Your goal >>
The reply must contain all of the records, unchanged.

Version difference data >>
· · · · · · ·
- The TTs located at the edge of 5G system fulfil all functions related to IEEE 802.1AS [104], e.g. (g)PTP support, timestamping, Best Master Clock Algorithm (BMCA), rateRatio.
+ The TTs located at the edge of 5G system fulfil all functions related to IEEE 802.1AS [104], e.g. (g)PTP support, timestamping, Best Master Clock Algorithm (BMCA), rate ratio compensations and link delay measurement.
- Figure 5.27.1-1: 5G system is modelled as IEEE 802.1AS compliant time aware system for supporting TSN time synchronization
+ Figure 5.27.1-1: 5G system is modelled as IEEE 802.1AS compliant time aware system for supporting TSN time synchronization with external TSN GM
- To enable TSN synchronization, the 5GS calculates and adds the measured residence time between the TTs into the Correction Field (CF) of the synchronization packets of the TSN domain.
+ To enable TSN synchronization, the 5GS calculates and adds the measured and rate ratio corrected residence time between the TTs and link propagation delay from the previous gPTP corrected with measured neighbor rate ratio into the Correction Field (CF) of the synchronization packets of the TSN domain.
· · · · · · ·
Result of this exercise >>
- The TTs located at the edge of 5G system fulfil all functions related to IEEE 802.1AS [104], e.g. (g)PTP support, timestamping, Best Master Clock Algorithm (BMCA), rateRatio.
+ The TTs located at the edge of 5G system fulfil all functions related to IEEE 802.1AS [104], e.g. (g)PTP support, timestamping, Best Master Clock Algorithm (BMCA), rate ratio compensations and link delay measurement.
- Figure 5.27.1-1: 5G system is modelled as IEEE 802.1AS compliant time aware system for supporting TSN time synchronization
+ Figure 5.27.1-1: 5G system is modelled as IEEE 802.1AS compliant time aware system for supporting TSN time synchronization with external TSN GM
- To enable TSN synchronization, the 5GS calculates and adds the measured residence time between the TTs into the Correction Field (CF) of the synchronization packets of the TSN domain.
+ To enable TSN synchronization, the 5GS calculates and adds the measured and rate ratio corrected residence time between the TTs and link propagation delay from the previous gPTP corrected with measured neighbor rate ratio into the Correction Field (CF) of the synchronization packets of the TSN domain.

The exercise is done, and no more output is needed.